-3

Suppose I have a queue of pointers to std::string and producer and consumer threads working on the queue. Let's say a producer appends to a string and puts the pointer in the queue. A consumer thread gets the pointer, appends another data to the string and puts the pointer to another queue.

  1. Will the consumer thread read an updated data from the producer thread?
  2. After the consumer updates the data and puts it in another queue, will consumers to that queue see the updates of the producer and the consumer thread from (1)?

EDIT: sample code EDIT: Added complete example

#include <deque>
#include <thread>
#include <string>
#include <iostream>
#include <mutex>
#include <atomic>

class StringQueue {
public:

    std::string* pop() {
        std::unique_lock<std::mutex> lock(_mutex);
        if (_queue.empty())
            return NULL;
        std::string* s = _queue.front();
        _queue.pop_front();
        return s;
    }

    void push(std::string* s) {
        std::unique_lock<std::mutex> lock(_mutex);
        _queue.push_back(s);
    }


private:

    std::deque<std::string*> _queue;
    std::mutex _mutex;

};



int main(int argc, char** argv)
{

    StringQueue job_queue;
    StringQueue result_queue;
    std::atomic<bool> run(true);

    std::thread consumer([&job_queue, &result_queue, &run]{
            while (run.load()) {
                std::string* s = job_queue.pop();
                if (s != nullptr)
                    s->append("BAR");
                result_queue.push(s);
            }
    });

    std::thread result_thread([&result_queue, &run]{
            while (run.load()) {
                std::string* s = result_queue.pop();
                if (s != nullptr) {
                    std::cout << "Result: " << *s << std::endl;
                    delete s;
                }
            }
    });


    std::string input;
    while (true)
    {
        std::cin >> input;
        if (input == "STOP")
            break;
        std::string* s = new std::string(input);
        job_queue.push(s);
    }

    run.store(false);

    result_thread.join();
    consumer.join();
}
ssemilla
  • 3,900
  • 12
  • 28
  • That doesn't sound like "one" thread handling the data, like the title says. – deviantfan Aug 29 '17 at 05:39
  • (and, btw., this is not C) – deviantfan Aug 29 '17 at 05:45
  • Hi, "at a time" - I'm thinking do I still need to lock even though I'm sure that only one thread is handling the 'pointer' at a time. – ssemilla Aug 29 '17 at 05:46
  • Also, I'm only including C since the question really is about synchronization and locking in general.
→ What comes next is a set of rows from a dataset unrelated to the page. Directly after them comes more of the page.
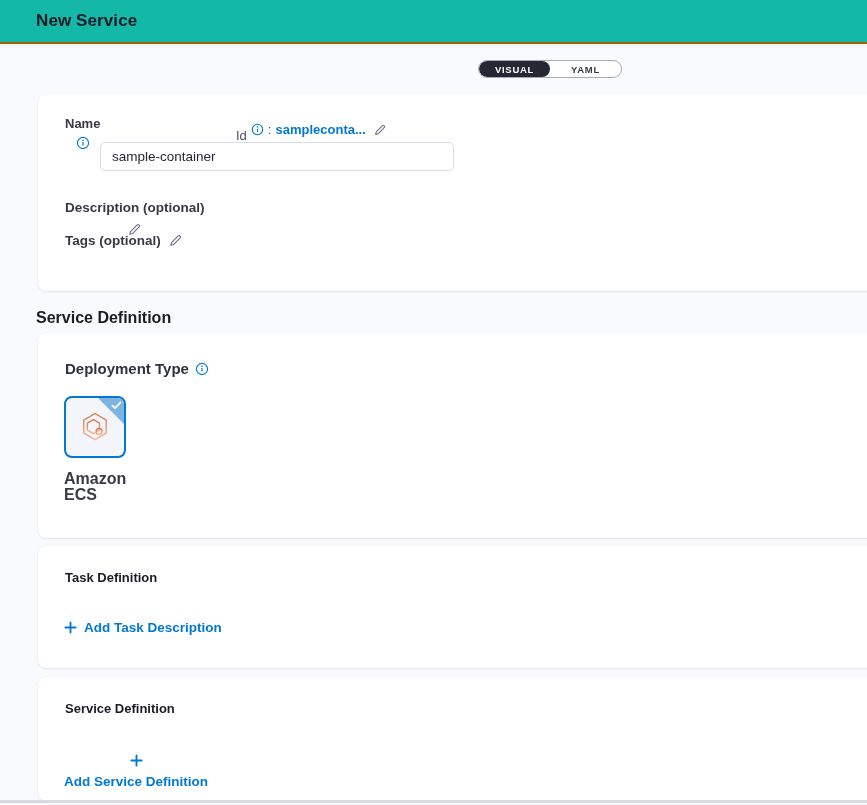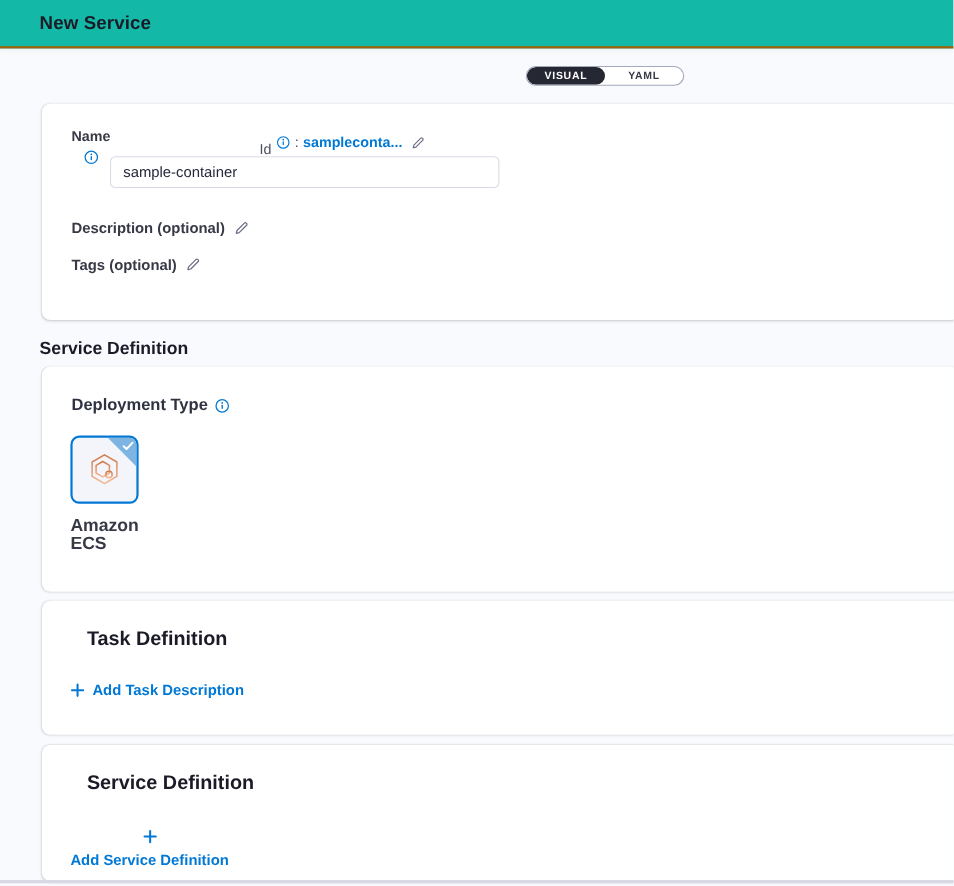--- a/index.html
+++ b/index.html
@@ -36,39 +36,39 @@
   .name-row { position:absolute; left:27px; top:22px; gap:5px;flex-direction:column; }
   .field-label { font-size:13px; font-weight:700; color:#383946; }
   .id-row { position:absolute; left:198px; top:22px; gap:4px; }
   .id-label { font-size:13px; font-weight:400; color:#4f5162;margin-top:12px; }
   .id-sep { font-size:13px; color:#4f5162; }
   .id-value { font-size:13px; font-weight:700; color:#0278d5; }
   .text-input { position:absolute; left:26px; top:48px; width:354px; height:29px;
                 border:1px solid #d9dae6; border-radius:5px; background:#ffffff;
                 font-family:"Liberation Sans",sans-serif; font-size:13.5px; color:#25273a;
                 padding:0 11px; outline:none;margin-left:36px; }
-  .desc-row { position:absolute; left:27px; top:106px; gap:7px; }
+  .desc-row { position:absolute; left:27px; top:106px; gap:7px;flex-direction:column; }
   .tags-row { position:absolute; left:27px; top:139px; gap:7px; }
   .opt-label { font-size:13.5px; font-weight:700; color:#383946; }
 
   
   .dt-row { position:absolute; left:27px; top:27px; gap:6px; }
   .dt-label { font-size:15px; font-weight:700; color:#2f3241; }
   .tile { position:absolute; left:26px; top:63px; width:62px; height:62px;
           border:2px solid #0278d5; border-radius:8px; background:#f3f5fa;
           overflow:hidden; cursor:pointer; }
   .tile .corner { position:absolute; top:0; right:0; width:0; height:0;
                   border-top:26px solid #7db4e2; border-left:26px solid transparent; }
   .tile .check { position:absolute; top:3px; right:2px; }
   .tile .logo { position:absolute; left:50%; top:50%; transform:translate(-50%,-50%); }
   .tile-label { position:absolute; left:26px; top:138px; width:62px; 
                 font-size:16px; font-weight:700; color:#383946; line-height:16px; }
 
   
-  .card-title { position:absolute; left:27px; top:24px; font-size:18px; font-weight:700; color:#1b1b28;margin-left:14px; }
+  .card-title { position:absolute; left:27px; top:24px; font-size:13px; font-weight:700; color:#1b1b28; }
   .add-link { position:absolute; left:26px; display:flex; align-items:center; gap:7px;
               color:#0278d5; cursor:pointer; }
   .add-link .add-text { font-size:13.5px; font-weight:700; color:#0278d5; }
   .card3 .add-link { top:74px; }
   .card4 .add-link { top:77px;flex-direction:column; }
 
   .bottom-edge { position:absolute; left:0; right:0; top:800px; height:3px; background:#d8d9e4; }
 
   .icon { display:inline-flex; align-items:center; justify-content:center; }
 </style>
I can't find an answer if CPUs are able to cache whole objects if the program can only get pointers to those objects. – ssemilla Aug 29 '17 at 05:48
  • The part about the CPU: a) Yes, "if the compiler generates such statements". Meaning, the language does matter. b) ... but it doesn't really matter if the CPU can cache something. Caching data is no excuse for not locking. ... From your questions about the "updated" data and so on, I understand that you believe one thread could still read old data while another one has changed it already. Without any synchronization, this is *possible* (just possible), but nothing is guaranteed. With proper synchronization, it is not possible. – deviantfan Aug 29 '17 at 05:54
  • And about "at a time": How do you know that? ... Probably not at all. – deviantfan Aug 29 '17 at 05:55
  • 1
    We can't answer your question unless you show some code. Please include a minimal complete example to which your question applies. – Brian Bi Aug 29 '17 at 05:55
  • I've added a sample code, the simple question would be; without synchronization, is it possible that the string popped by the `result_thread` does not contain "HELLO THERE"? – ssemilla Aug 29 '17 at 06:42
  • Are you sure the sample is what you're doing? Because there is no multi-threading going on, there is just a sequence of unnecessary thread creations – Passer By Aug 29 '17 at 06:47
  • This is only an illustration of what I want to achieve. As you can see here, only one thread is manipulating the data "at a time" – ssemilla Aug 29 '17 at 06:56
  • 1
    It is crucial that you give *exactly* the code that you are using. Any unsynchronized manipulation is a data race, by definition. However, the calls to `join()` in your example insert synchronization points that make this legal. Without those synchronization points, it would not be okay to do this, even if there is no temporal overlap of the executions, due to memory ordering concerns. – ComicSansMS Aug 29 '17 at 08:22
  • I'll accept this "*Any* unsynchronized manipulation is a data race, by definition". Thank you. – ssemilla Aug 29 '17 at 08:45
  • @ComicSansMS, can you put an answer so I can accept it? – ssemilla Aug 29 '17 at 09:25

2 Answers2

2

There are many answered questions on Stack Overflow about the memory ordering model of C++ std::mutex. E.g: Does std::mutex create a fence? and: Does `std::mutex` and `std::lock` guarantee memory synchronisation in inter-processor code?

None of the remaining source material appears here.